If you already know me or know of me, sorry I haven’t been around for a while and thanks for checking in to see if I’m still alive. To say it’s been a tough few years would be an understatement and if you’re interested, here is the reason.
After I called time on performing in 2013 because I couldn’t get my head in the right place, I focused on my motion graphics and video work. It wasn’t long though before the same problems crept in like it had done with music and the band. Wild unpredictable mood swings from deep depression and anxiety to euphoria, over confidence and outbursts of anger. The whole time I felt increasingly disconnected from people and everyday life.

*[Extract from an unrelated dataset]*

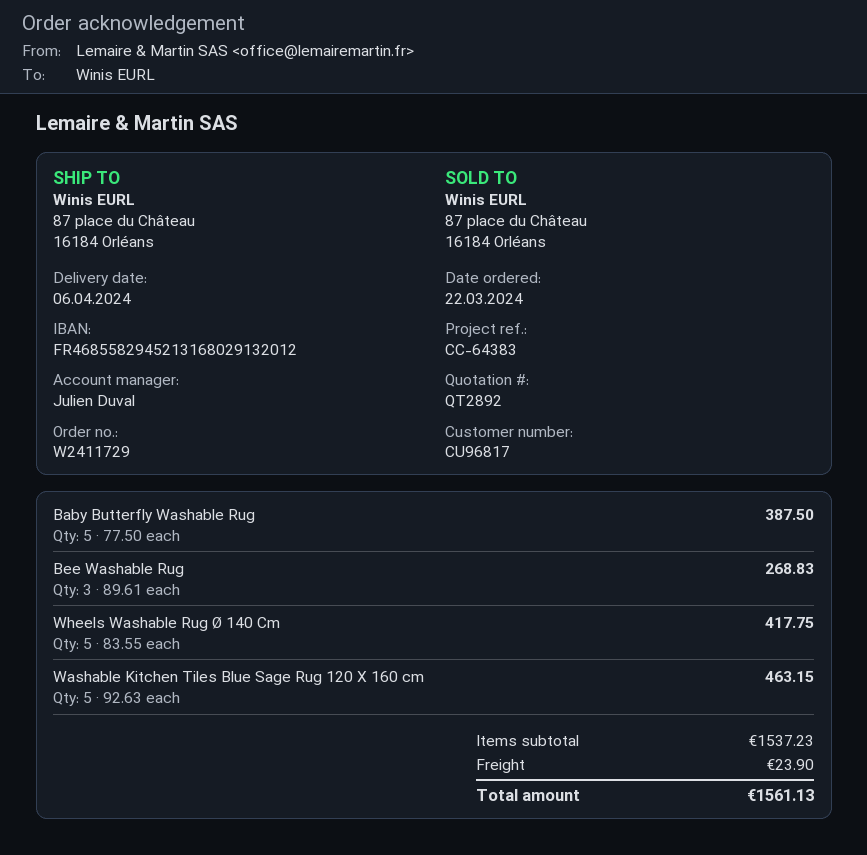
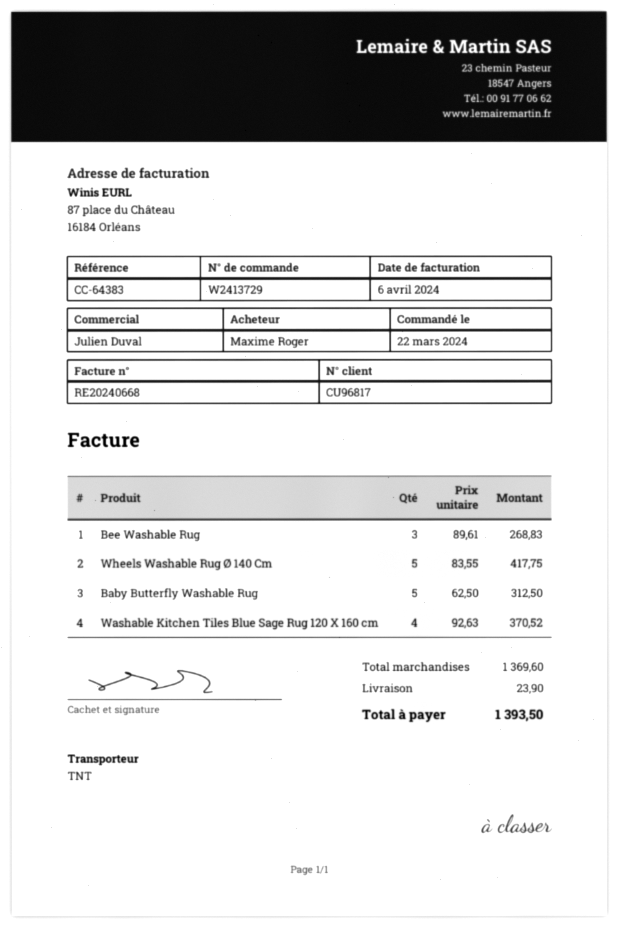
order number: W2411729 -> W2413729
Baby Butterfly Washable Rug: 5 x 77.50 = 387.50 -> 5 x 62.50 = 312.50
Washable Kitchen Tiles Blue Sage Rug 120 X 160 cm: 5 x 92.63 = 463.15 -> 4 x 92.63 = 370.52
subtotal: 1537.23 -> 1369.60
total: 1561.13 -> 1393.50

Lucy suggested we took time out to make changes, to find a new path that would lead to rediscovering our love of life. We didn’t take this lightly, we sold our house to go travelling in South America and Australia. Inspired by our travels, we started to come up with ideas to take us in a new direction, my confidence returned and so did our energy. We got home and threw ourselves into work in order to afford to achieve our new goals. It didn’t last though and it really didn’t make sense. I was in a fantastic job, one of the best I’d ever had with people I really liked and a new life to aim for. However in less than a year I was not only back to where I was previously but much worse. On the way home from work one night I drove the car off the road and into a ditch. I don’t know if it was a feeble effort after months of suicidal thoughts or an attempt to feel less disconnected but either way, I was ridiculously lucky. The car somehow bounced into the ditch and back out onto the quiet country road. I was hugely shaken but unbelievably, even that wasn’t enough to get me to seek help. I was becoming a physical wreck, exhausted from barely sleeping and drinking way too much. After months of trying to persuade me to see one, Lucy finally dragged me to a doctor.
Anyone who’s had mental health problems knows that this next stage is a long and desperate struggle with the NHS system to receive proper help. I was initially given the GP’s standard response of Sertraline and CBT therapy for which there was a 4 month wait. The drugs clouded my thought, killed any motivation I had left and the CBT therapy was like being told how to use a diary by a softly spoken primary school teacher. I was in such a mess I had to quit my job and was getting absolutely nowhere back in front of my GP who had decided that I didn’t want to help myself because I wouldn’t take Sertraline. I got in touch with Mind - the mental health charity for one to one talking therapy. My therapist was amazing, I finally felt I was being listened to and it gave me the confidence to do my own research into the symptoms I had. When I research things, I go into a lot of detail and every avenue I pursued, I kept arriving at Bipolar Disorder. It explained so much about my state of mind. I hadn’t been fighting this for the last three or four years but for my whole life until I was at breaking point. My therapist at Mind was also coming to the same conclusion. There were so many unexplained moments, awful memories and crazy decisions that could now be understood. I had been using my own coping mechanisms for years and now, they were no longer working. My GP though, clearly insulted that I had the audacity to read books and use the internet, dismissed this immediately. Apparently, people with Bipolar are totally incoherent and need to be physically pinned down?! The following day, I broke down in front of my Mind therapist, telling her what happened and that I was desperate for help. With my consent she wrote to my GP suggesting that maybe I should be referred to the local hospital’s mental health unit to get to the bottom of the problem. I heard nothing back from my GP but months later and totally out of the blue, I got a hospital appointment. After two assessments, I was diagnosed Bipolar II. I changed my GP.
I’m now on medication that controls the extreme highs and lows but doesn’t leave me feeling groggy or suppressed creatively and I’ve also had to make a number of lifestyle changes too. Obviously I’m still learning to live with what I have and accept that it’s part of me and what drives my desire to be creative.
Now, I have been very, very lucky because eighteen months after seeking it, I got the help I needed. The average time in the system, trying to get a diagnosis and the help you need is between six to eight years. One thing they tell you that helps to keep you going is writing down how you feel. Over the last two years I have been doing just that and I’ve turned a lot of these thoughts and feelings into songs and making this album has become the best therapy. You don’t have to write songs or poetry and you certainly don’t have to publish your thoughts but it really helps to unload your brain onto a page. Also, once involved with a health care professional, it really helps to refer to these notes as you don’t always feel that way when in front of a therapist. I’m a very lucky boy to be able to articulate how I feel and have this as an outlet. I’ve never taken the NHS for granted and the people who work within it are absolutely amazing, hugely undervalued and working incredibly hard in a totally archaic system.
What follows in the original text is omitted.